▸ **Work to be completed**
Produce as output only the lines below starting at the line with "- So I wanted" and continuing through the line with "wanted to see", each one exactly as written.

Collection entries
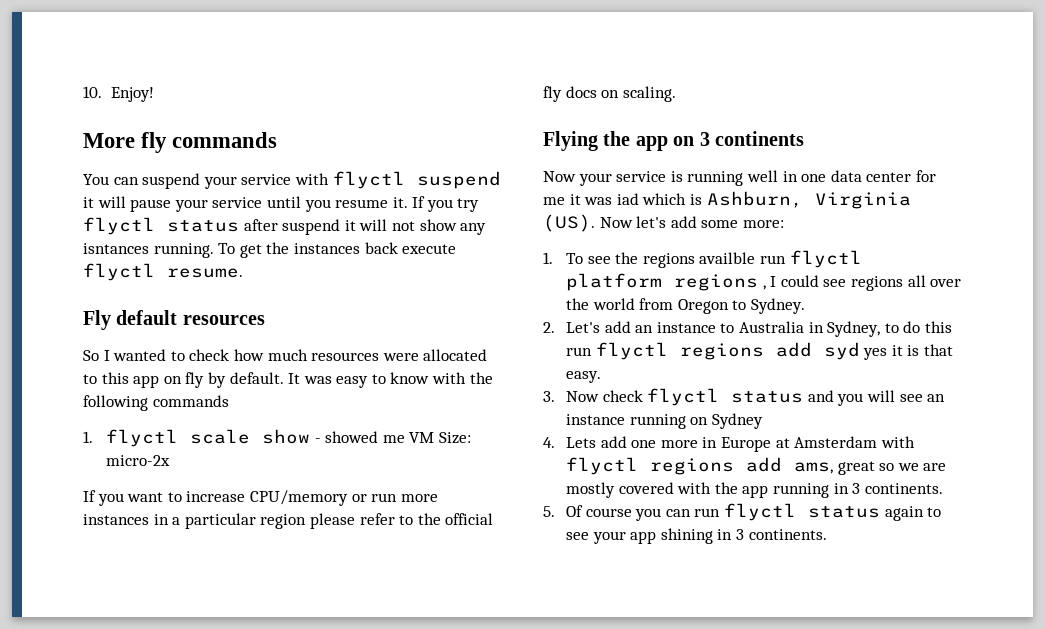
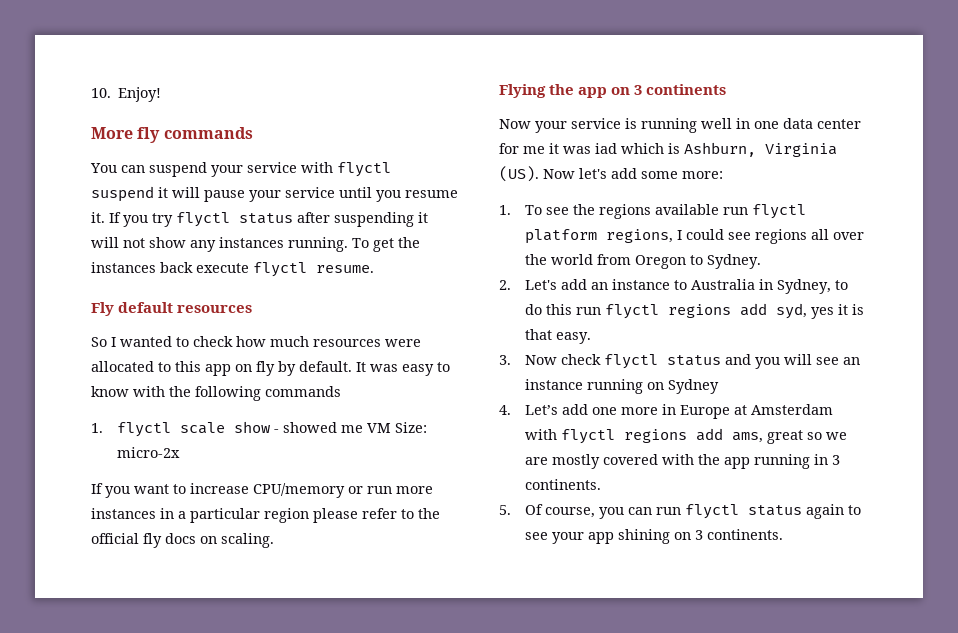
- If you try flyctl status after suspend it will not show any isntances running.
+ If you try flyctl status after suspending it will not show any instances running.
- 1. To see the regions availble run flyctl platform regions , I could see regions all over the world from Oregon to Sydney.
+ 1. To see the regions available run flyctl platform regions, I could see regions all over the world from Oregon to Sydney.
- 2. Let's add an instance to Australia in Sydney, to do this run flyctl regions add syd yes it is that easy.
+ 2. Let's add an instance to Australia in Sydney, to do this run flyctl regions add syd, yes it is that easy.
- 4. Lets add one more in Europe at Amsterdam with flyctl regions add ams, great so we are mostly covered with the app running in 3 continents.
+ 4. Let’s add one more in Europe at Amsterdam with flyctl regions add ams, great so we are mostly covered with the app running in 3 continents.
- 5. Of course you can run flyctl status again to see your app shining in 3 continents.
+ 5. Of course, you can run flyctl status again to see your app shining on 3 continents.

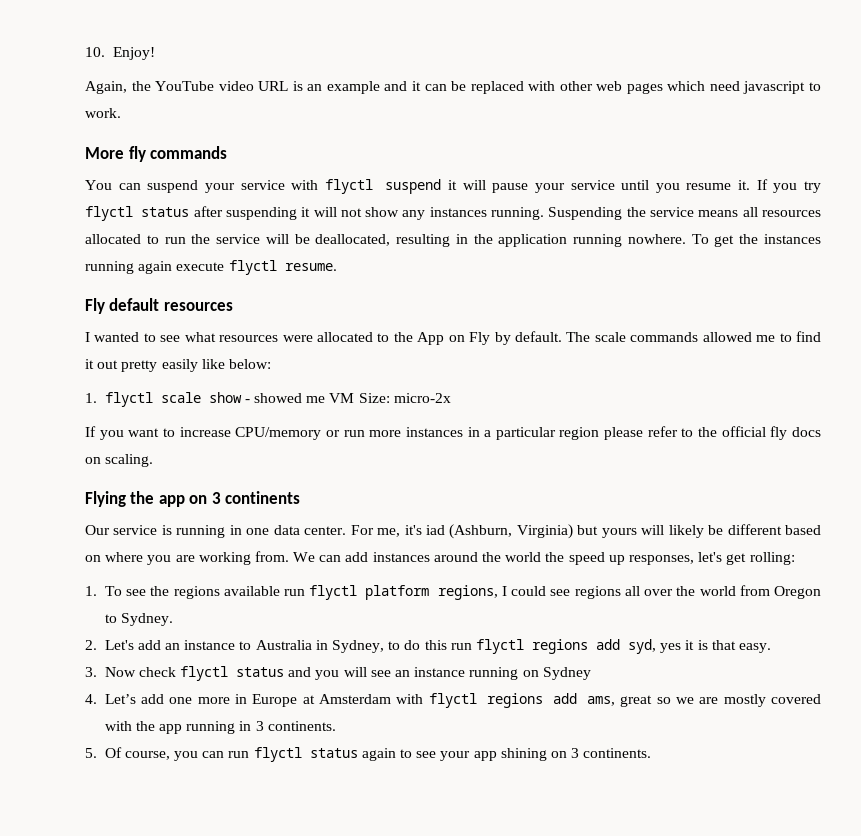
+ Again, the YouTube video URL is an example and it can be replaced with other web pages which need javascript to work.
+ Suspending the service means all resources allocated to run the service will be deallocated, resulting in the application running nowhere.
- To get the instances back execute flyctl resume.
+ To get the instances running again execute flyctl resume.
- So I wanted to check how much resources were allocated to this app on fly by default. It was easy to know with the following commands
+ I wanted to see what resources were allocated to the App on Fly by default. The scale commands allowed me to find it out pretty easily like below:
- Now your service is running well in one data center for me it was iad which is Ashburn, Virginia (US). Now let's add some more:
+ Our service is running in one data center. For me, it's iad (Ashburn, Virginia) but yours will likely be different based on where you are working from. We can add instances around the world the speed up responses, let's get rolling:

▸ **Solved problem**
- So I wanted to check how much resources were allocated to this app on fly by default. It was easy to know with the following commands
+ I wanted to see what resources were allocated to the App on Fly by default. The scale commands allowed me to find it out pretty easily like below:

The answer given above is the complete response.